[Opening EXCERPTED RECORDS section]
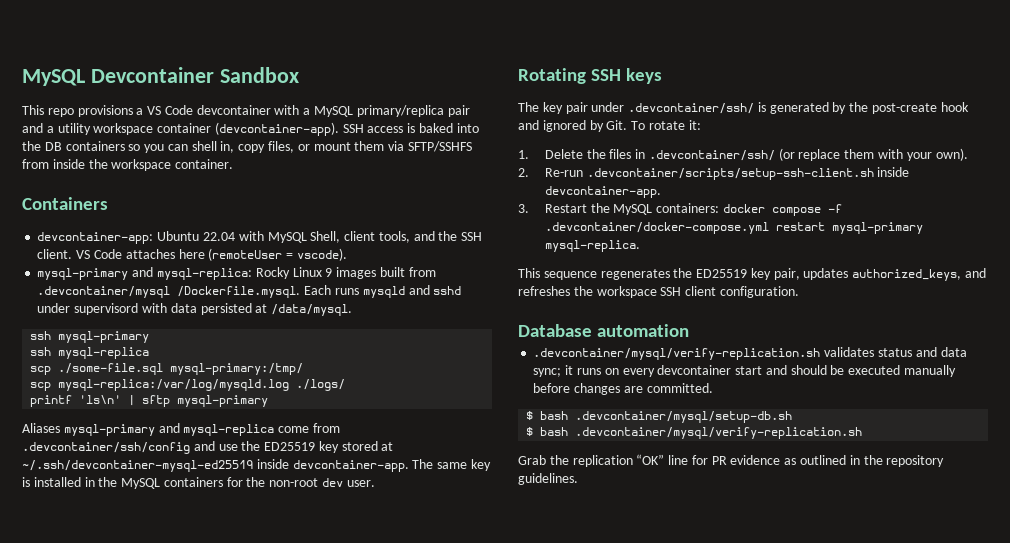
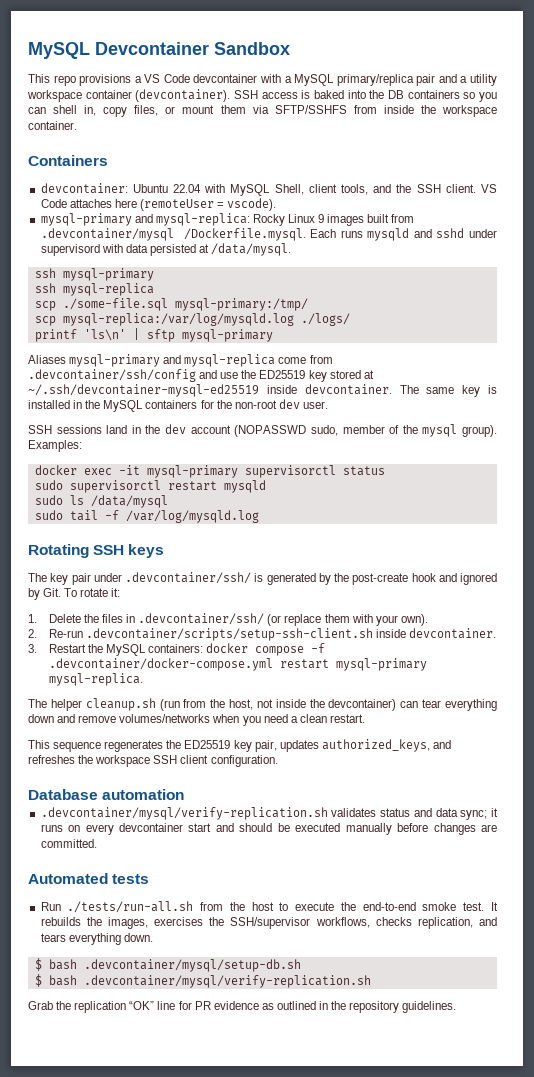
- This repo provisions a VS Code devcontainer with a MySQL primary/replica pair and a utility workspace container (devcontainer-app).
+ This repo provisions a VS Code devcontainer with a MySQL primary/replica pair and a utility workspace container (devcontainer).
- devcontainer-app: Ubuntu 22.04 with MySQL Shell, client tools, and the SSH client.
+ devcontainer: Ubuntu 22.04 with MySQL Shell, client tools, and the SSH client.
- Aliases mysql-primary and mysql-replica come from .devcontainer/ssh/config and use the ED25519 key stored at ~/.ssh/devcontainer-mysql-ed25519 inside devcontainer-app.
+ Aliases mysql-primary and mysql-replica come from .devcontainer/ssh/config and use the ED25519 key stored at ~/.ssh/devcontainer-mysql-ed25519 inside devcontainer.
+ SSH sessions land in the dev account (NOPASSWD sudo, member of the mysql group). Examples:
+ docker exec -it mysql-primary supervisorctl status
+ sudo supervisorctl restart mysqld
+ sudo ls /data/mysql
+ sudo tail -f /var/log/mysqld.log
- 2. Re-run .devcontainer/scripts/setup-ssh-client.sh inside devcontainer-app.
+ 2. Re-run .devcontainer/scripts/setup-ssh-client.sh inside devcontainer.
+ The helper cleanup.sh (run from the host, not inside the devcontainer) can tear everything down and remove volumes/networks when you need a clean restart.
+ Automated tests
+ Run ./tests/run-all.sh from the host to execute the end-to-end smoke test. It rebuilds the images, exercises the SSH/supervisor workflows, checks replication, and tears everything down.

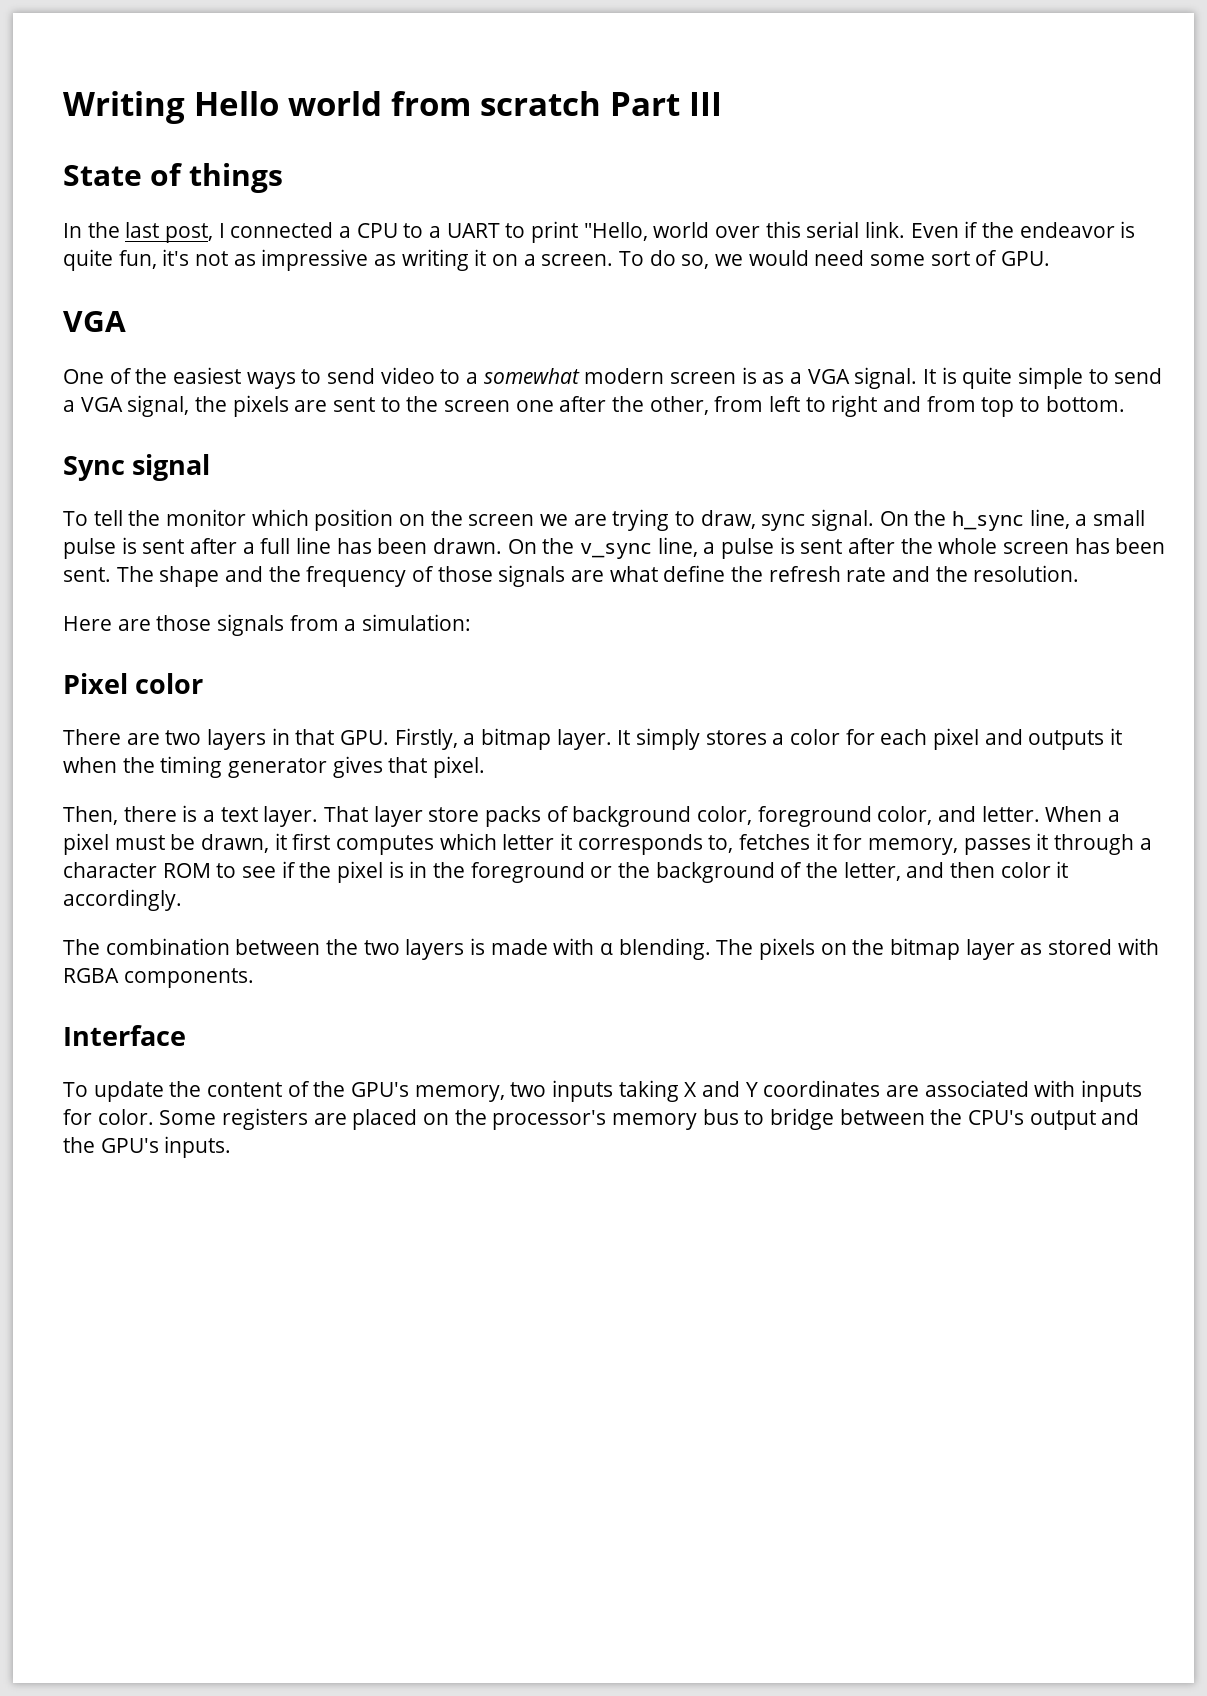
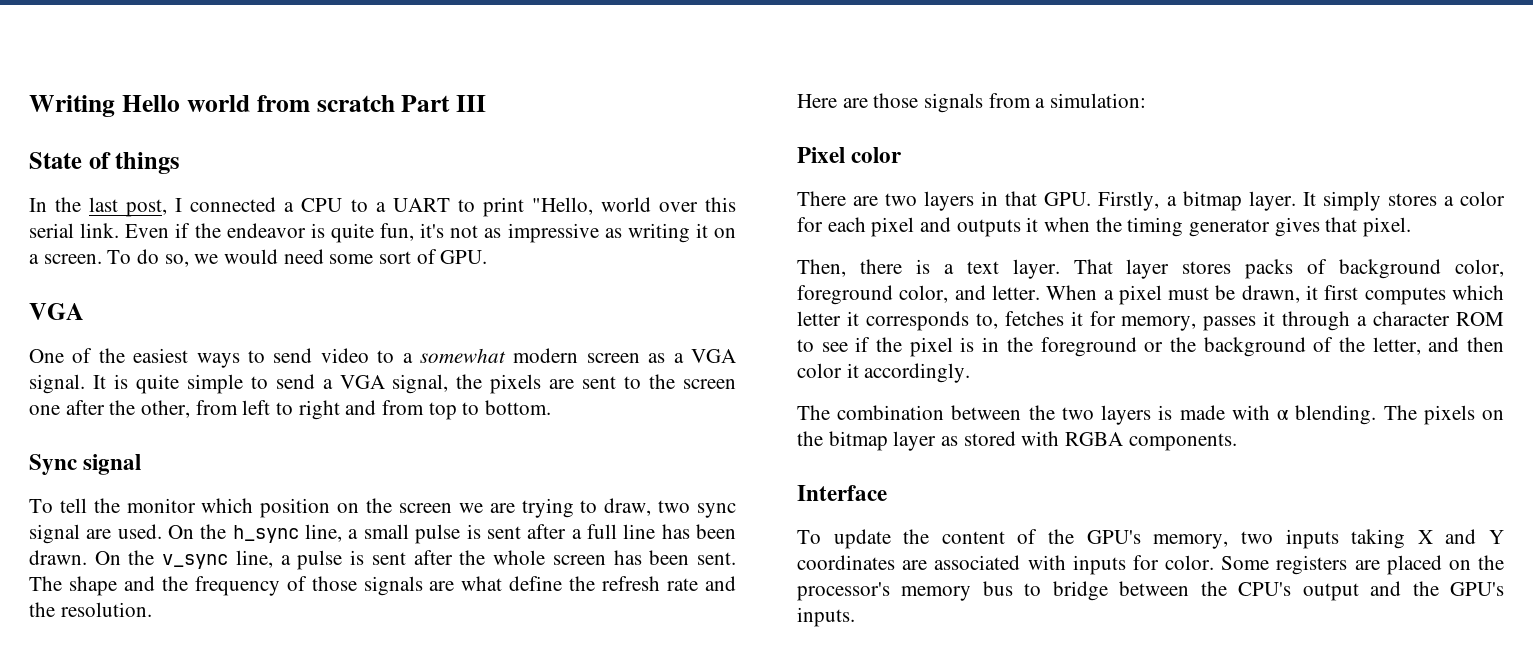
- One of the easiest ways to send video to a somewhat modern screen is as a VGA signal.
+ One of the easiest ways to send video to a somewhat modern screen as a VGA signal.
- To tell the monitor which position on the screen we are trying to draw, sync signal.
+ To tell the monitor which position on the screen we are trying to draw, two sync signal are used.
- That layer store packs of background color, foreground color, and letter.
+ That layer stores packs of background color, foreground color, and letter.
[Closing EXCERPTED RECORDS section]
WHAT YOU HAVE TO DO:
Starting at the line that holds "mysql-primary supervisorctl status", repeat every line through the end of the listing exactly as written, skipping any picture.

SOLUTION FOR THIS TASK:
+ docker exec -it mysql-primary supervisorctl status
+ sudo supervisorctl restart mysqld
+ sudo ls /data/mysql
+ sudo tail -f /var/log/mysqld.log
- 2. Re-run .devcontainer/scripts/setup-ssh-client.sh inside devcontainer-app.
+ 2. Re-run .devcontainer/scripts/setup-ssh-client.sh inside devcontainer.
+ The helper cleanup.sh (run from the host, not inside the devcontainer) can tear everything down and remove volumes/networks when you need a clean restart.
+ Automated tests
+ Run ./tests/run-all.sh from the host to execute the end-to-end smoke test. It rebuilds the images, exercises the SSH/supervisor workflows, checks replication, and tears everything down.

- One of the easiest ways to send video to a somewhat modern screen is as a VGA signal.
+ One of the easiest ways to send video to a somewhat modern screen as a VGA signal.
- To tell the monitor which position on the screen we are trying to draw, sync signal.
+ To tell the monitor which position on the screen we are trying to draw, two sync signal are used.
- That layer store packs of background color, foreground color, and letter.
+ That layer stores packs of background color, foreground color, and letter.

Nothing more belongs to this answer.